We don’t know what to tell you. Not every one of Miller’s memories are happy ones or good ones for that matter. She was exposed to far too many things she much rather have not experienced. But all of Miller’s memories were scattered. She could never think of things as they were. Only as she seemed to remember them. Devil’s Advocate had the face of man, but the horns and hoofs of a ram, for example. For some reason, that’s how she remembered him. Bileth as hugely fat and smelled of raw onions – he had pointed, sharp teeth and beady, black eyes that had no whites. It’s clear that Miller’s mind has been meddled with far, far past what she could handle – but we can only process her memories through what she gives us.
Today, we see a change in her tune.
A bright blue sky – no clouds and yet somehow still raining – and Miller walking free and without confinement in a concrete jungle of a place. Tall buildings all around her, the pavements accurately placed on the sides of a busy road – streetlamps and trees spaced at even intervals at the edges of the pavement. She had her hair out, she was smiling. Smiling at nothing in particular but the sky and the peculiar weather. She was wearing red-rimmed sunglasses and her lips were rouged, a tight white tank top holding her torso and navy skinny jeans wrapped around her rather stumpy legs. She wasn’t tall, though she wished she was. She had a rather large brown handbag over one shoulder and set of keys in the other hand she was twirling around as she walked up the pavement to a huge multicoloured building.
Everything as so beautiful, it could have been a dream.
Miller walked up to the building gates and pressed a button on the intercom. The intercom beep-beeped until a nasal-sounding voice responded and asked who she was and what she was doing here.
“Driver,” Miller said to the intercom, simple and short.

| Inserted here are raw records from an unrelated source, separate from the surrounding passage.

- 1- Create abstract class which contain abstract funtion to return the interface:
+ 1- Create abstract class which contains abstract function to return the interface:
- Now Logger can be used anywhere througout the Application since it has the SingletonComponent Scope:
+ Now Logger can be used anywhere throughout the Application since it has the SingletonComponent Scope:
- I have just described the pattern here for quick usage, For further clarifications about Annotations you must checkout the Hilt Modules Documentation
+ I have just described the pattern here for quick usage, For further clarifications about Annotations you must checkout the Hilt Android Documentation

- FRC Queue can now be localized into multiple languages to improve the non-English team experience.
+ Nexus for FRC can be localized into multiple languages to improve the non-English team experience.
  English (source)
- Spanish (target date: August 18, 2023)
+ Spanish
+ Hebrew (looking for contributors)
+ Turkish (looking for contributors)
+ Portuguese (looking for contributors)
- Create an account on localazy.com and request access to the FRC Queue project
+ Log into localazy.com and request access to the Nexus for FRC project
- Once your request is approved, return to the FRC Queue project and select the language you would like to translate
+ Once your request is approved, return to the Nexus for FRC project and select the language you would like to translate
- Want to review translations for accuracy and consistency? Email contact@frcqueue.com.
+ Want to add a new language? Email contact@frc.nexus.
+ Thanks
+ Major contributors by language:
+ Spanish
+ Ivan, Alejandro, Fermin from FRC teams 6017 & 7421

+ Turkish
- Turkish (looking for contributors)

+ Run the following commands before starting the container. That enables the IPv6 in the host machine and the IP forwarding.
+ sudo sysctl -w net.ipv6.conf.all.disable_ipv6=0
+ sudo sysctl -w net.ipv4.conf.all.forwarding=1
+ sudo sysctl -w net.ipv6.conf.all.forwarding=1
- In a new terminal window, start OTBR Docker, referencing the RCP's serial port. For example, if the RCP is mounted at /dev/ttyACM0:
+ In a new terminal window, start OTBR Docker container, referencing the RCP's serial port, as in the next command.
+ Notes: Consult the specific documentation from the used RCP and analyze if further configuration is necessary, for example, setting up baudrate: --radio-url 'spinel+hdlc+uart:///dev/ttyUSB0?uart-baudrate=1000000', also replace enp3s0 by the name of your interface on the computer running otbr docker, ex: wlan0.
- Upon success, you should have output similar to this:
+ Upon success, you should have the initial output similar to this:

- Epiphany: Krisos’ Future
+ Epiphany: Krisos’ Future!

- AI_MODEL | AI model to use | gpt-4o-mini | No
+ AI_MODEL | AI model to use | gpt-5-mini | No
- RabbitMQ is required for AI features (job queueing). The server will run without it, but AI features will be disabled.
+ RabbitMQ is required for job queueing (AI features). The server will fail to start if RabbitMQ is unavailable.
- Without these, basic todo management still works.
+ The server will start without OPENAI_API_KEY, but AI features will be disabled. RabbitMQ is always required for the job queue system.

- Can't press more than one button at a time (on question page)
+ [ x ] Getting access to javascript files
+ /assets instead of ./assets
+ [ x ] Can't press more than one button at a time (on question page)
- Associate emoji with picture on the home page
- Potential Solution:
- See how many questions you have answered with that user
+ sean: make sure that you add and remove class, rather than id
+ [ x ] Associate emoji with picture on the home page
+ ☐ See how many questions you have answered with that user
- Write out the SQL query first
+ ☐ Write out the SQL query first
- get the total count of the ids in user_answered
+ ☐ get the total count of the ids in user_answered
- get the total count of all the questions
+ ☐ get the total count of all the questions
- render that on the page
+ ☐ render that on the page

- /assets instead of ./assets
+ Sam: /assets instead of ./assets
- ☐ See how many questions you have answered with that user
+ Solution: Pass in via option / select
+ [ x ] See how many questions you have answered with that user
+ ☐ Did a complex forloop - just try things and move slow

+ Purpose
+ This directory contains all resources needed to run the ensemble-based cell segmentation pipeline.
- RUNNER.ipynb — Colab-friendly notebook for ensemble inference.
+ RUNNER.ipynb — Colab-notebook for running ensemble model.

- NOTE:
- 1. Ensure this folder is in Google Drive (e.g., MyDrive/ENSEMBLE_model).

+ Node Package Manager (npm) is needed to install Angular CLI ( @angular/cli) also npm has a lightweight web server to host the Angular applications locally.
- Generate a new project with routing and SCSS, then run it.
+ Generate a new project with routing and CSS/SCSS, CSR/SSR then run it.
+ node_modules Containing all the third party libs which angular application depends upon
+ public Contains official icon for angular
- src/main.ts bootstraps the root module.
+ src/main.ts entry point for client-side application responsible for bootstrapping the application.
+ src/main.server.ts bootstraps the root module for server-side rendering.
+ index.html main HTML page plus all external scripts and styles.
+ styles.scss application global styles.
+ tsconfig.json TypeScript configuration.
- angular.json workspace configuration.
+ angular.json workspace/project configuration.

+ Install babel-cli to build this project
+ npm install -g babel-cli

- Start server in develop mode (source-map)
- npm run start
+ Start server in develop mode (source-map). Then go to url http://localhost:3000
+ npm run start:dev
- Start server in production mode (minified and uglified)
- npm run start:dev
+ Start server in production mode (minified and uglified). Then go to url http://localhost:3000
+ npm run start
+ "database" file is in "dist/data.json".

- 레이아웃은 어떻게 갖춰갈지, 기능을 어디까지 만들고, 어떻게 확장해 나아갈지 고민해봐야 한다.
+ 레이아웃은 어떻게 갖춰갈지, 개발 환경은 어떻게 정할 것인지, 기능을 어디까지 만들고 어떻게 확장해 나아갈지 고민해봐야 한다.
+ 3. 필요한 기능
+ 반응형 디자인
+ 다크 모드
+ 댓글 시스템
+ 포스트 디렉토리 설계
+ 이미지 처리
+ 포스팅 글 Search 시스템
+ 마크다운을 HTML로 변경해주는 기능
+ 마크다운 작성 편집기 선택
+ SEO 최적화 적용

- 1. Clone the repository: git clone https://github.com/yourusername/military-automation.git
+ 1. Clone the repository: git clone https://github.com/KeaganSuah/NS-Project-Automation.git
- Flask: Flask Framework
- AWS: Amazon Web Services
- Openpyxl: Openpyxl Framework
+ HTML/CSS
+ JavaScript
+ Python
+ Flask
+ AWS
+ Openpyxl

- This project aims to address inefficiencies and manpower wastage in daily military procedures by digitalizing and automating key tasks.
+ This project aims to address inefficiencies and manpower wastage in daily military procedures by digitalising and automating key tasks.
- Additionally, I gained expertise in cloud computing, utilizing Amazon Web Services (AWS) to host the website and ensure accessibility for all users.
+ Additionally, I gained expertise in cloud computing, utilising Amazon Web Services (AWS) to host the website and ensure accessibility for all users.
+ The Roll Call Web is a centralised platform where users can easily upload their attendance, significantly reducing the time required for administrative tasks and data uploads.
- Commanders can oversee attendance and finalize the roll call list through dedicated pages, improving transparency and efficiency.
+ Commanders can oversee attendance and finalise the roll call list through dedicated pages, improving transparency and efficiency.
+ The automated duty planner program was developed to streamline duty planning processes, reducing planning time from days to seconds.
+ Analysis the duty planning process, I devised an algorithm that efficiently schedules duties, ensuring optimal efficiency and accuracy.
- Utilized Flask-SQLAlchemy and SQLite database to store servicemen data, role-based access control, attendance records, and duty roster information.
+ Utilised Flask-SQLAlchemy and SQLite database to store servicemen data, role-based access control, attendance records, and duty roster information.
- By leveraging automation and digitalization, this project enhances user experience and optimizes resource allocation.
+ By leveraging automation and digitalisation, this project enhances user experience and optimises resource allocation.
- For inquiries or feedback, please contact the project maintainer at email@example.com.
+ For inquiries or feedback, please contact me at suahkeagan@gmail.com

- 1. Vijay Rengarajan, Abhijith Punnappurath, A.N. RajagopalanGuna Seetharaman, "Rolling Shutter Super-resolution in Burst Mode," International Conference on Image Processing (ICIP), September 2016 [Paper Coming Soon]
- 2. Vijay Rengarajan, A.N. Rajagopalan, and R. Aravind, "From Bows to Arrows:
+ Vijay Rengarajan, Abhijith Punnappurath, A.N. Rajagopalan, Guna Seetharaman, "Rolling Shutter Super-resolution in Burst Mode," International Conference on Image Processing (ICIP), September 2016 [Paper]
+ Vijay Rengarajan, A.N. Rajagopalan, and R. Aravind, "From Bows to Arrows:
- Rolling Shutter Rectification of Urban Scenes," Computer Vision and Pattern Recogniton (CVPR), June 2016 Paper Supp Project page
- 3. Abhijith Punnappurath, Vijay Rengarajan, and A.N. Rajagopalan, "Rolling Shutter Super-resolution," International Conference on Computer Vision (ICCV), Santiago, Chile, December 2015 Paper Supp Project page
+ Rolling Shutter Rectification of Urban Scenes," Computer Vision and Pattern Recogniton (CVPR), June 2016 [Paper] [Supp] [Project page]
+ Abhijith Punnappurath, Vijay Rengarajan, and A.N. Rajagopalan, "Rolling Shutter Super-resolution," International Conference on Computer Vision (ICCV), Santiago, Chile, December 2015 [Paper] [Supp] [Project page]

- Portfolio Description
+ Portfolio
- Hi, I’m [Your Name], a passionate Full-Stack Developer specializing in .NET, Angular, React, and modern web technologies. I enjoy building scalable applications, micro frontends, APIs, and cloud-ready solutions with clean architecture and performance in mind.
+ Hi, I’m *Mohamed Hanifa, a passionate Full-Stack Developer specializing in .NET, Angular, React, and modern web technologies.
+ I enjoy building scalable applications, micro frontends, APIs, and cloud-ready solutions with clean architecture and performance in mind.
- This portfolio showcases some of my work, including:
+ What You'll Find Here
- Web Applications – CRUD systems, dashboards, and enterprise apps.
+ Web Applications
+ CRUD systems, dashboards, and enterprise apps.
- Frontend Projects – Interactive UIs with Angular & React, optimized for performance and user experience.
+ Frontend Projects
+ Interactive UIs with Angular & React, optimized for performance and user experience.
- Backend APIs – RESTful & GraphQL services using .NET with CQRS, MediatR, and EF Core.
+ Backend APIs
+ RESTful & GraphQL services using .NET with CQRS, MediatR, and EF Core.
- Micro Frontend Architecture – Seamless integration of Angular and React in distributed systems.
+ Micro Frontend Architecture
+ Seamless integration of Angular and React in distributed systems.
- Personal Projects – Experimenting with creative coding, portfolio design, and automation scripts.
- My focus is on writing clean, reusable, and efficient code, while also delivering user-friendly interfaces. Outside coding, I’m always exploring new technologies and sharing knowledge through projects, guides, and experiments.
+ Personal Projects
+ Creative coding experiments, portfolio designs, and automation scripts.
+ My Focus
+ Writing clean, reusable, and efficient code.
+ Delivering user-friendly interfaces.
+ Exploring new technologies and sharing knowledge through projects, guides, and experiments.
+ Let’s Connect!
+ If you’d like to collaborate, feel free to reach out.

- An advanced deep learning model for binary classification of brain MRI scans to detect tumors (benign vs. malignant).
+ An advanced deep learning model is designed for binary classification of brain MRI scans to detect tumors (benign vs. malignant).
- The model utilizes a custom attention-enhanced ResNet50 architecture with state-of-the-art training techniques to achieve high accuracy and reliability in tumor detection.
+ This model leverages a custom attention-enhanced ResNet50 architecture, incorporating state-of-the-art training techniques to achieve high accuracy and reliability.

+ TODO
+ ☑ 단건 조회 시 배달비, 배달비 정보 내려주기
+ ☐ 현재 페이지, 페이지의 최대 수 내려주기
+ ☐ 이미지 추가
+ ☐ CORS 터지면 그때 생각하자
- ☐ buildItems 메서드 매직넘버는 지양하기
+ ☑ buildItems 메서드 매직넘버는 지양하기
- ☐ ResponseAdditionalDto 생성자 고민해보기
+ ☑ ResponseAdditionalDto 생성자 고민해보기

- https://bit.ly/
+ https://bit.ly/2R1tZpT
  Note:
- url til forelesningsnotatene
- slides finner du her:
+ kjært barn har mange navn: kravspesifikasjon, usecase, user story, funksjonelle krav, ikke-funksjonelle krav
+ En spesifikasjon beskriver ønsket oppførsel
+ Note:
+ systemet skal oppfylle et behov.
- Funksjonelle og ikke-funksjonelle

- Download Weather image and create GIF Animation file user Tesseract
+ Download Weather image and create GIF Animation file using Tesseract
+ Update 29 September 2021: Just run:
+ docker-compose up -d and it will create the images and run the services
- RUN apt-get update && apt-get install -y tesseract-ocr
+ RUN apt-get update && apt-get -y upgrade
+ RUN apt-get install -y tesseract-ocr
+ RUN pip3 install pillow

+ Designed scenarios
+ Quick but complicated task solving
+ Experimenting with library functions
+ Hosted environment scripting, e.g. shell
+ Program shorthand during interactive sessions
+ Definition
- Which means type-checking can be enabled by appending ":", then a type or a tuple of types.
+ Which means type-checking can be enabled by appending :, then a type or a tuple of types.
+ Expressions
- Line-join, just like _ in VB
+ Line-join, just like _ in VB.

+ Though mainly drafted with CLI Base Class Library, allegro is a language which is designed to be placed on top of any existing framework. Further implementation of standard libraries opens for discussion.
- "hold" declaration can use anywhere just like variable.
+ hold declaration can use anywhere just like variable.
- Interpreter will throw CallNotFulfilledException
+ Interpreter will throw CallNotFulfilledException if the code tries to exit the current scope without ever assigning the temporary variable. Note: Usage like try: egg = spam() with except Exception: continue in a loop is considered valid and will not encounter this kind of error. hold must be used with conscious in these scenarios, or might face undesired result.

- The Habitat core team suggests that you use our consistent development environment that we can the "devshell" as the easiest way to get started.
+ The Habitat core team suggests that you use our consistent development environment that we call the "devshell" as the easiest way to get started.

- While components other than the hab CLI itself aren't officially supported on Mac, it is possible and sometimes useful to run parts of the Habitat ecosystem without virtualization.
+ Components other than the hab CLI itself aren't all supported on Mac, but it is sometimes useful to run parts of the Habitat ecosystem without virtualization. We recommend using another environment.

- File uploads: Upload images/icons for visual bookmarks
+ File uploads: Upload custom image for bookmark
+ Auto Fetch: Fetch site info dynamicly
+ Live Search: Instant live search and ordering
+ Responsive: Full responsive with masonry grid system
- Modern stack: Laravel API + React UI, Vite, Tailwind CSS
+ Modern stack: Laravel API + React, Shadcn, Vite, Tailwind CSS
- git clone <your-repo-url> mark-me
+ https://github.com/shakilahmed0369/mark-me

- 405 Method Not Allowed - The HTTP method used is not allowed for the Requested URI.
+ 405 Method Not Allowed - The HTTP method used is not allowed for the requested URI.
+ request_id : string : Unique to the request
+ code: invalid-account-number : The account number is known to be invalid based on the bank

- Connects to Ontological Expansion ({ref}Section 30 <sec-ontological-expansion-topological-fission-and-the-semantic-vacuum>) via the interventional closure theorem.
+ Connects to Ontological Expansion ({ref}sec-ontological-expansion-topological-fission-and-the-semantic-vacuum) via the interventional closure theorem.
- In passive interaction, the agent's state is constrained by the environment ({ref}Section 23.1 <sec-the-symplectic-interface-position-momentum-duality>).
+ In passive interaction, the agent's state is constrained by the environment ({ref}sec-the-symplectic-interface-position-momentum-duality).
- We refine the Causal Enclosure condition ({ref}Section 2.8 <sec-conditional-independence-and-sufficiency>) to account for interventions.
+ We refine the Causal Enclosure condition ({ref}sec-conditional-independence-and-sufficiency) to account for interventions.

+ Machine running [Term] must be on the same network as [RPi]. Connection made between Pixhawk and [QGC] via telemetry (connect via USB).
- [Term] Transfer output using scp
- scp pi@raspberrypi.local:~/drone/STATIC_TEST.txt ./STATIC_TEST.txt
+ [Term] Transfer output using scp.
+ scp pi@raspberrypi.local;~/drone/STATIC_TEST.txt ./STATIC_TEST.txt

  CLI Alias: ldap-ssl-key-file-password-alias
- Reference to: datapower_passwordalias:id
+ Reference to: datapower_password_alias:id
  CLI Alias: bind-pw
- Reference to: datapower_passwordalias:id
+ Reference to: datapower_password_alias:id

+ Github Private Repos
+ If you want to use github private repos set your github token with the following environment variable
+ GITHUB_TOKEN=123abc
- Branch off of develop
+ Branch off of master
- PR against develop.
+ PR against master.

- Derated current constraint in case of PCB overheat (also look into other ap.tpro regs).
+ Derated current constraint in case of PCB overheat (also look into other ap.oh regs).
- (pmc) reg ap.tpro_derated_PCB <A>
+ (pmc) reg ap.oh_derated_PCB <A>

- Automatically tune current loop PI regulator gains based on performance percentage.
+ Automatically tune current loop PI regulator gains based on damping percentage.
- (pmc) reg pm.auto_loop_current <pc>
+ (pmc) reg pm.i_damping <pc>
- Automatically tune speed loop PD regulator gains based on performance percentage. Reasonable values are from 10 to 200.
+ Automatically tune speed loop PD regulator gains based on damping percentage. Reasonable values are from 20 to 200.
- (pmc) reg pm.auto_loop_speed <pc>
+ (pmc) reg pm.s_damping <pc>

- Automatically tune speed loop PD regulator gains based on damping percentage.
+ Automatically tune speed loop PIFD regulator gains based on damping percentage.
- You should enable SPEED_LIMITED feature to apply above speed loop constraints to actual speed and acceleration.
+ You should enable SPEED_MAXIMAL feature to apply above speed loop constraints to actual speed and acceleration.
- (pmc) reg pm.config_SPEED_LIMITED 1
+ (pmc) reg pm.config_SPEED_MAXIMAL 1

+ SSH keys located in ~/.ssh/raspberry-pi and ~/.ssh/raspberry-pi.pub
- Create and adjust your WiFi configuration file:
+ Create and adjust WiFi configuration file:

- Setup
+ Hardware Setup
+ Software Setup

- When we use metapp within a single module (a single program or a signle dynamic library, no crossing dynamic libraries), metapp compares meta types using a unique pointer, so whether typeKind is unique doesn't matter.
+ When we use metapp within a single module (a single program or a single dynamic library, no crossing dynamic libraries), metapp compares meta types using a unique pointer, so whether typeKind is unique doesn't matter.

The gates opened for her and she stepped towards the large glass doors into the building. Waiting for her with excited eager was a line of children in there kaleidoscope of coats and jackets and books and bags and hats and the rest of it, accompanied by their weary-eyed handlers – parents, carers, minders, teachers, helpful volunteers, what have you. They smiled and jumped and squealed her name – the name she used to be known by – overjoyed to see her. She just smiled at them when she walked in, didn’t say anything. She didn’t have to. Her existence was small, in the grand scheme of things, but whenever she walked in here, she felt like a celebrity. More than that, she felt like a hero.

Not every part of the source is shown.